Background: Histotripsy is a non-invasive, non-ionizing, non-thermal focused ultrasound technique. High amplitude short acoustic pulses converge to create high negative pressures that cavitate endogenous gas into a bubble cloud leading to mechanical tissue destruction. In the United States, histotripsy is approved to treat liver tumors under diagnostic ultrasound guidance but in initial clinical cases, some areas of the liver have not been treated due to bone or gas obstructing the acoustic window for targeting. To address this limitation in visualization, cone-beam computed tomography (CBCT) guided histotripsy was developed to expand the number of tumors and patients that can be treated with histotripsy.

Purpose: The purpose of this work is to improve the accuracy of CBCT guided histotripsy by calibrating the therapeutic bubble cloud location relative to the histotripsy robot arm.
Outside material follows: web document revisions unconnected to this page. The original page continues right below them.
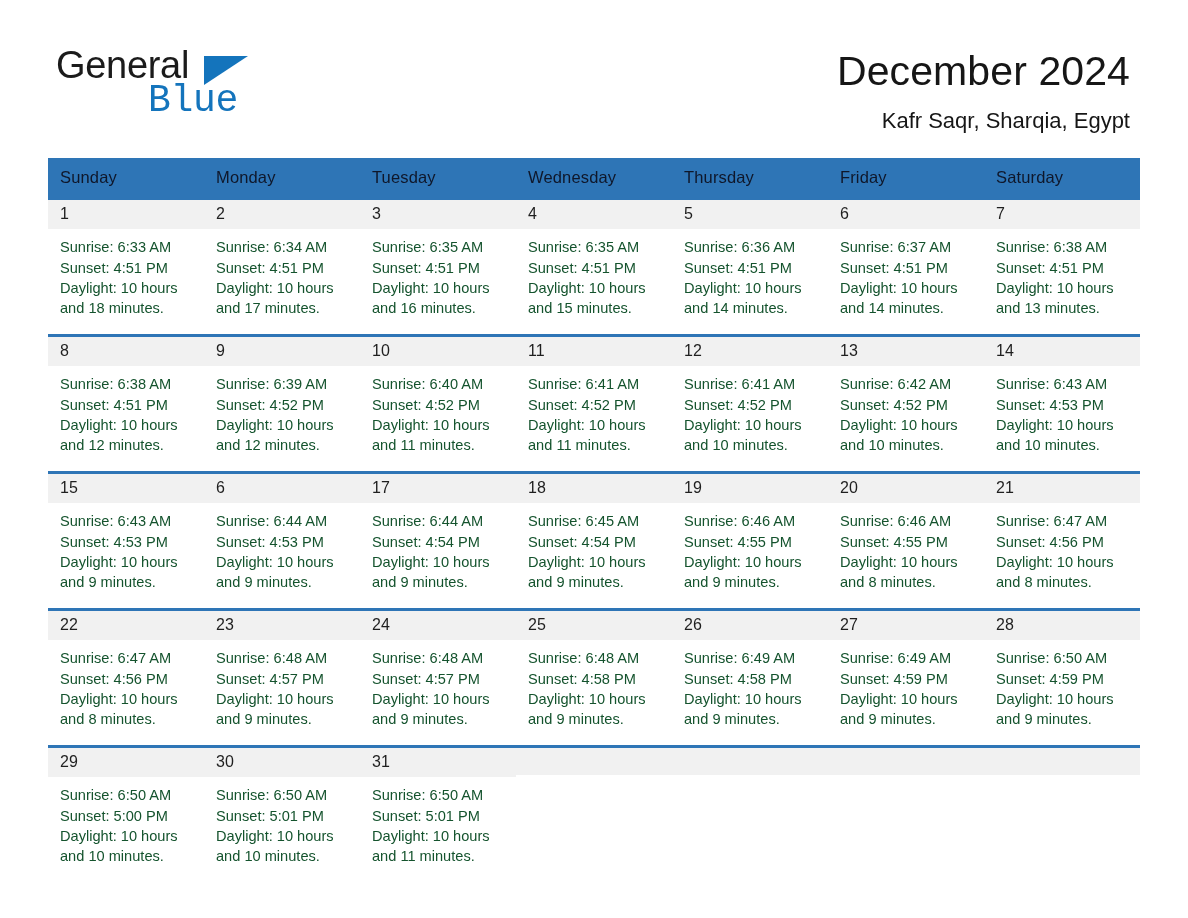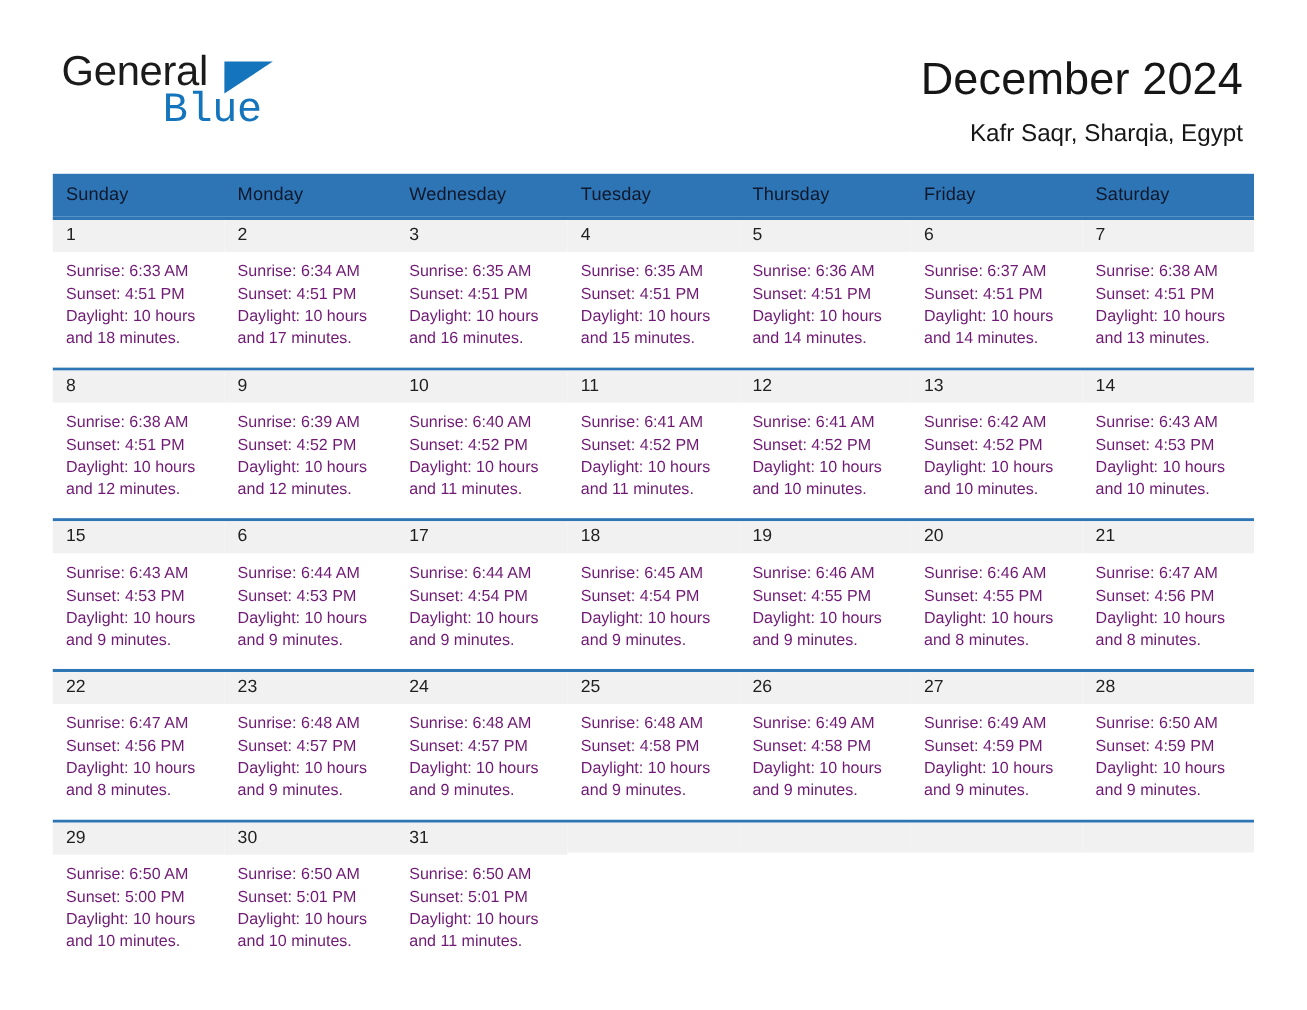--- a/index.html
+++ b/index.html
@@ -164,8 +164,8 @@
     <div class="weekday-row">
       <div class="weekday-cell">Sunday</div>
       <div class="weekday-cell">Monday</div>
+      <div class="weekday-cell">Tuesday</div>
       <div class="weekday-cell">Wednesday</div>
-      <div class="weekday-cell">Tuesday</div>
       <div class="weekday-cell">Thursday</div>
       <div class="weekday-cell">Friday</div>
       <div class="weekday-cell">Saturday</div>

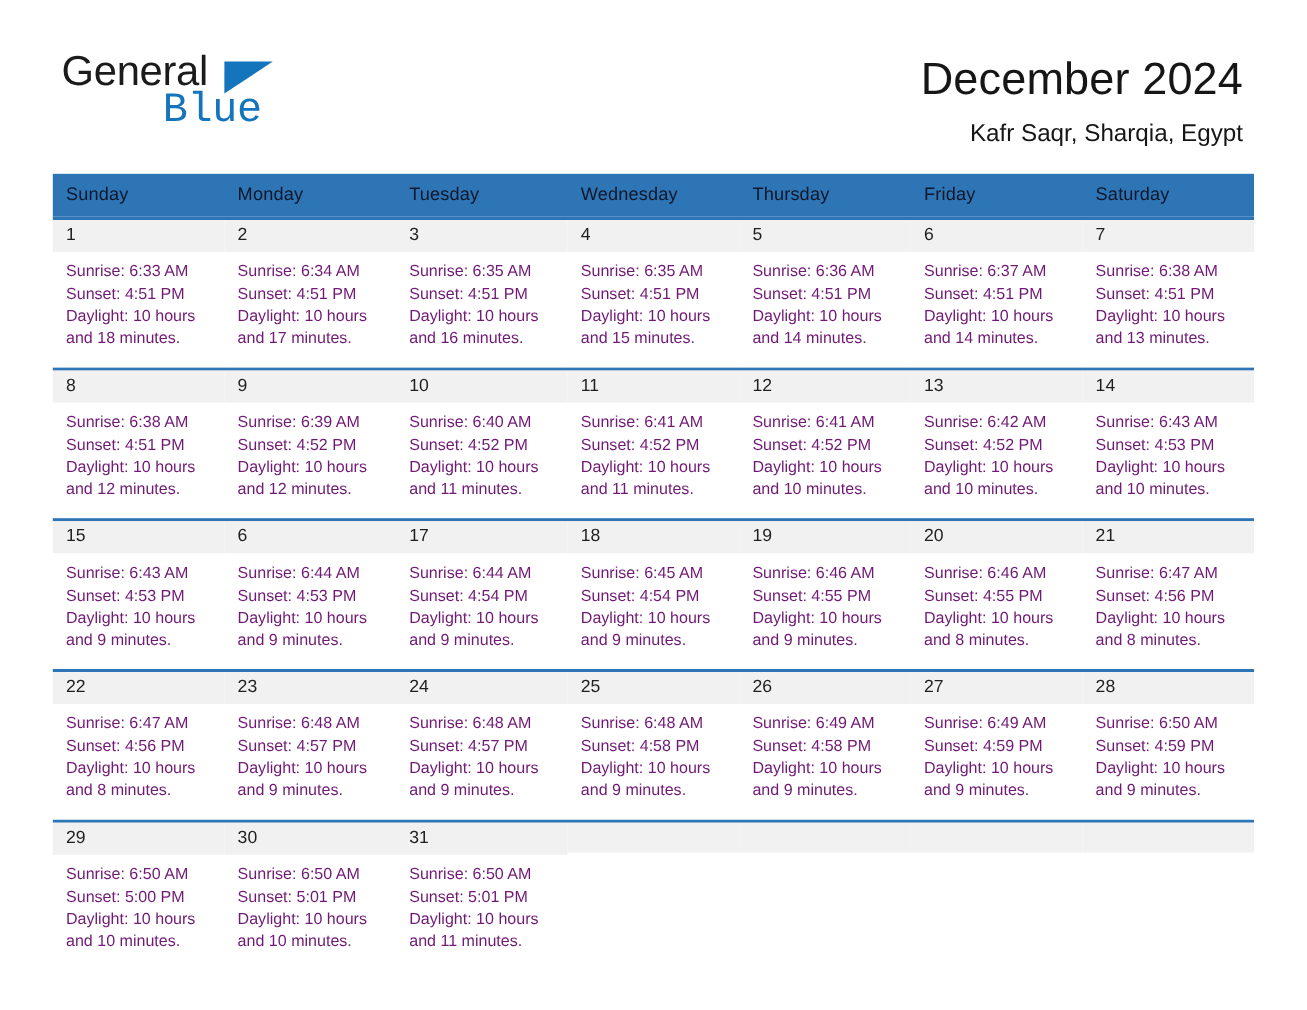--- a/index.html
+++ b/index.html
@@ -135,7 +135,7 @@
     padding: 8px 10px 0 12px;
     font-size: 14.6px;
     line-height: 20.2px;
-    color: #701a75;
+    color: #14532d;
   }
   .day-info div { white-space: nowrap; }
 </style>

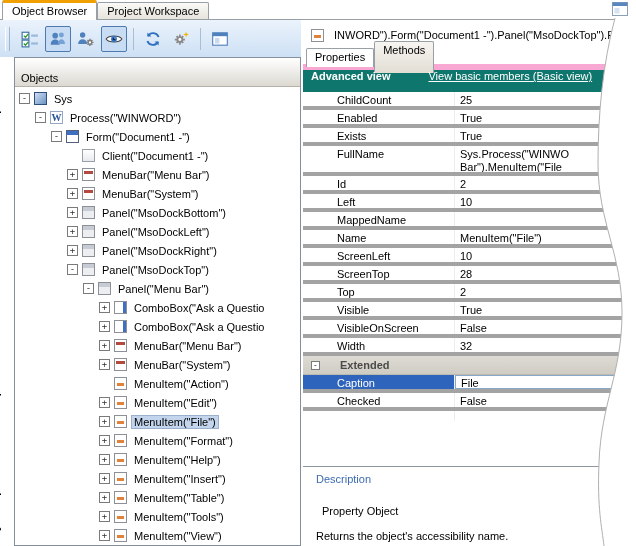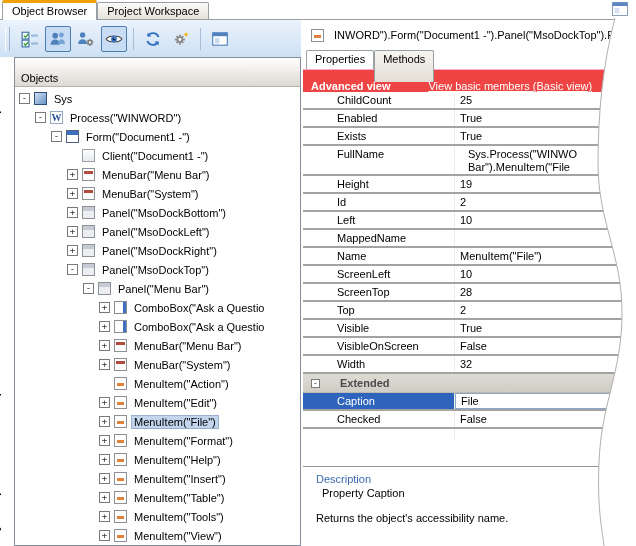--- a/index.html
+++ b/index.html
@@ -56,7 +56,7 @@
   
   .details{position:absolute;left:303px;top:20px;width:333px;height:526px;background:#fff;}
   .pathbar{height:30px;display:flex;align-items:center;padding-left:8px;gap:6px;white-space:nowrap;overflow:hidden;}
-  .ptabs{display:flex;align-items:flex-start;height:20px;padding-left:3px;border-bottom:1px solid #f9a8d4;box-sizing:border-box;}
+  .ptabs{display:flex;align-items:center;height:20px;padding-left:3px;border-bottom:6px solid #f9a8d4;box-sizing:border-box;}
   .ptab{border:1px solid #98a0a5;border-bottom:none;border-radius:2px 2px 0 0;height:32px;box-sizing:border-box;
         padding:2px 8px 0;background:linear-gradient(#f7f5f1,#e2ded5);white-space:nowrap;}
   .ptab.active{background:#fff;height:19px;margin-bottom:-1px;position:relative;z-index:2;}

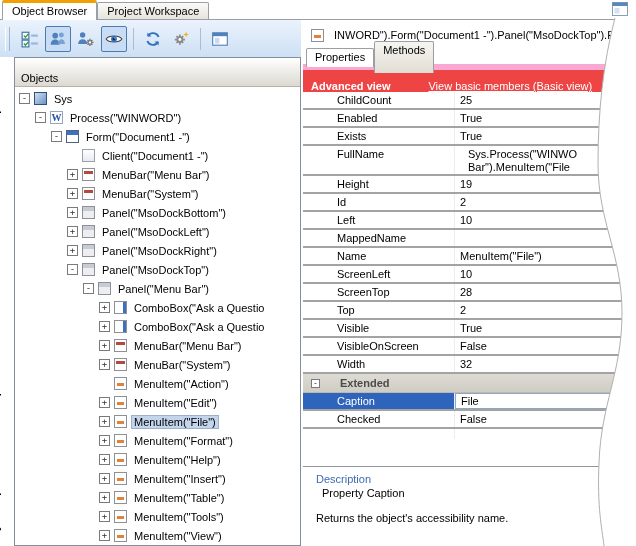--- a/index.html
+++ b/index.html
@@ -60,7 +60,7 @@
   .ptab{border:1px solid #98a0a5;border-bottom:none;border-radius:2px 2px 0 0;height:32px;box-sizing:border-box;
         padding:2px 8px 0;background:linear-gradient(#f7f5f1,#e2ded5);white-space:nowrap;}
   .ptab.active{background:#fff;height:19px;margin-bottom:-1px;position:relative;z-index:2;}
-  .viewbar{height:22px;background:#ef4444;color:#fff;display:flex;align-items:flex-end;padding-left:8px;}
+  .viewbar{height:22px;background:#0f766e;color:#fff;display:flex;align-items:flex-start;padding-left:8px;}
   .viewbar .vtitle{font-weight:bold;margin-right:38px;}
   .viewbar a{color:#fff;}
 

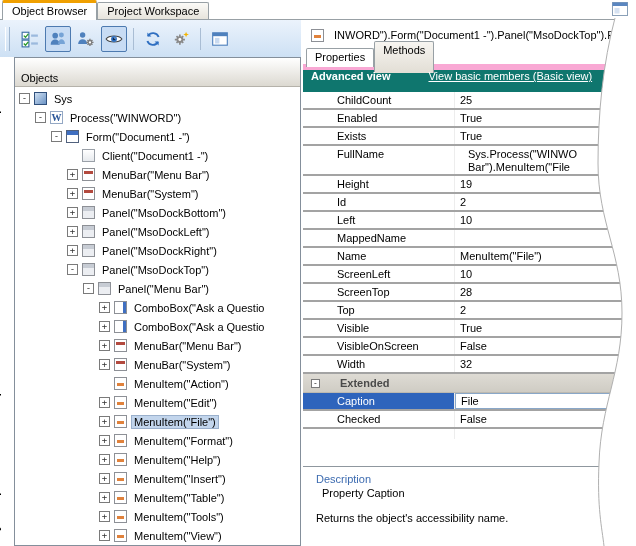--- a/index.html
+++ b/index.html
@@ -65,7 +65,7 @@
   .viewbar a{color:#fff;}
 
   .grid{background:#fff;}
-  .prow{display:flex;height:18px;border-bottom:2px solid #a3a3a3;box-sizing:border-box;}
+  .prow{display:flex;height:18px;border-bottom:4px solid #a3a3a3;box-sizing:border-box;}
   .pname{width:152px;box-sizing:border-box;padding-left:34px;border-right:1px solid #ededed;
          overflow:hidden;white-space:nowrap;line-height:17px;}
   .pval{flex:1;padding-left:5px;overflow:hidden;white-space:nowrap;line-height:17px;}

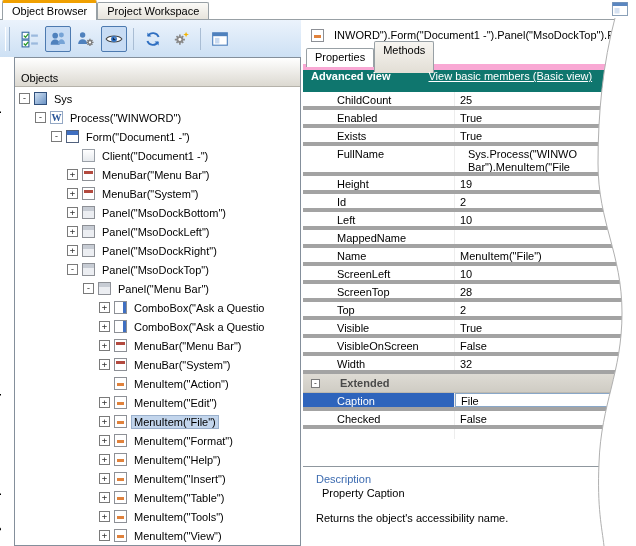--- a/index.html
+++ b/index.html
@@ -69,7 +69,7 @@
   .pname{width:152px;box-sizing:border-box;padding-left:34px;border-right:1px solid #ededed;
          overflow:hidden;white-space:nowrap;line-height:17px;}
   .pval{flex:1;padding-left:5px;overflow:hidden;white-space:nowrap;line-height:17px;}
-  .prow.tall{height:30px;gap:8px;}
+  .prow.tall{height:30px;}
   .prow.tall .pval{white-space:pre-line;line-height:13px;padding-top:2px;}
   .prow.selrow .pname{background:#2e64bc;color:#fff;}
   .prow.selrow .pval{border:1px solid #89a7c8;line-height:15px;}

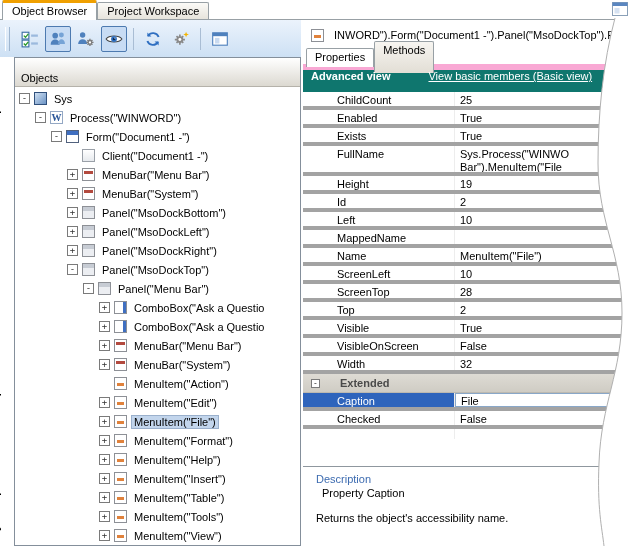--- a/index.html
+++ b/index.html
@@ -347,10 +347,6 @@
 Bar").MenuItem("File</span>
         </div>
         <div class="prow">
-          <span class="pname">Height</span>
-          <span class="pval">19</span>
-        </div>
-        <div class="prow">
           <span class="pname">Id</span>
           <span class="pval">2</span>
         </div>

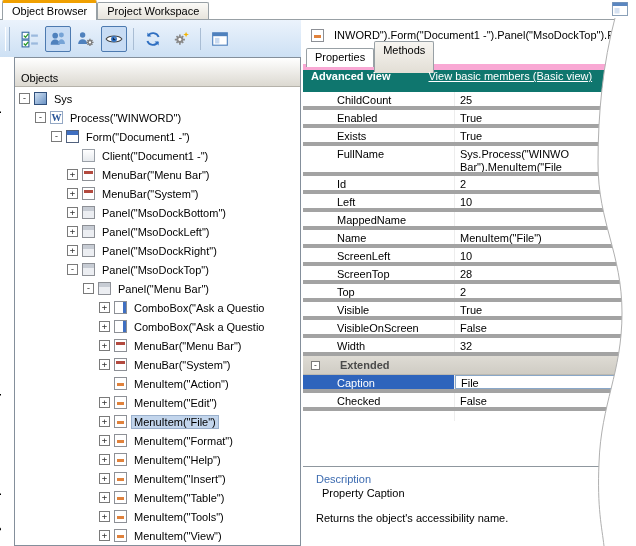--- a/index.html
+++ b/index.html
@@ -83,7 +83,7 @@
 
   .desc{position:absolute;left:0;top:446px;width:333px;height:80px;border-top:1px solid #8f979e;
         background:#fff;box-sizing:border-box;padding:6px 0 0 13px;}
-  .desc-label{color:#3c6bb0;margin-bottom:2px;}
+  .desc-label{color:#3c6bb0;margin-bottom:20px;}
   .desc-prop{margin-left:6px;margin-bottom:13px;}
 
   .tear{position:absolute;left:556px;top:18px;z-index:10;pointer-events:none;}

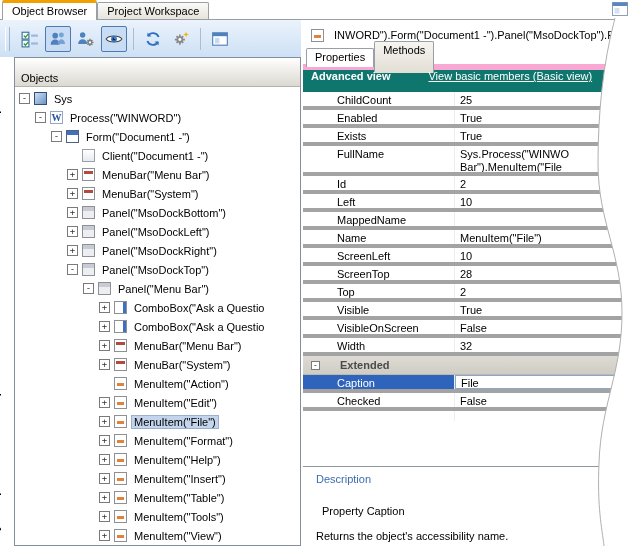--- a/index.html
+++ b/index.html
@@ -413,7 +413,7 @@
 
     <div class="desc">
       <div class="desc-label">Description</div>
-      <div class="desc-prop">Property Caption</div>
+      <div class="desc-prop">Property Object</div>
       <div class="desc-text">Returns the object's accessibility name.</div>
     </div>
   </div>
Methods: The calibration correction involves creating a bubble cloud sized treatment (a few mm) in an agar-based phantom consisting of 11 layers with alternating high and low x-ray attenuation. The layers were spaced ∼3 mm apart to allow visualization of mixing after mechanical disintegration from the histotripsy treatment. Bubble cloud treatments were localized using an automated algorithm that minimized a cost function based on the intensity difference within the treatment region on the pre- and post-treatment CBCT. The actual treatment location can be compared to the theoretical bubble cloud location (focal point based on the CAD model of the transducer assembly) to calculate a 3D offset (X, Y, Z), which is used as the calibration correction between the therapeutic bubble cloud location and the histotripsy robot arm. The phantom and algorithm were analyzed to determine parameters that maximized bubble cloud treatment detection (treatment duration, localization accuracy of the phantom, number of bubble clouds) and were tested on four different histotripsy transducers.

Results: Bubble cloud locations were accurately identified with the automated algorithm from post-treatment CBCT images of the multilayer agar phantom. Treating the phantom for 20 seconds was associated with the greatest change in CBCT intensity. The phantom and algorithm were able to localize changes in bubble cloud location with mean residual errors (MRE) between the measured and planned translations of 0.3 ± 0.3 mm in X, -0.2 ± 0.6 mm in Y, and 0.1 ± 1.0 mm in Z. A multi-bubble cloud calibration approach with four adjacent bubble clouds provided a statistically significant lower mean absolute deviation (MAD) in measured 3D offset (0.1, 0.0 and 0.2 mm in X, Y, and Z, respectively) compared to using a single bubble cloud (MAD of 0.2, 1.1 and 1.2 mm in X, Y, and Z, respectively). The calibration correction method measured statistically significantly different 3D transducer offsets between the four histotripsy transducers.

Conclusions: Creating and analyzing four adjacent bubble clouds together produced more accurate and reproducible 3D offset measurements than analyzing individual bubble clouds. The presented histotripsy bubble cloud calibration correction method is automated, accurate, and can be easily integrated in the current histotripsy workflow to improve accuracy of CBCT guided histotripsy.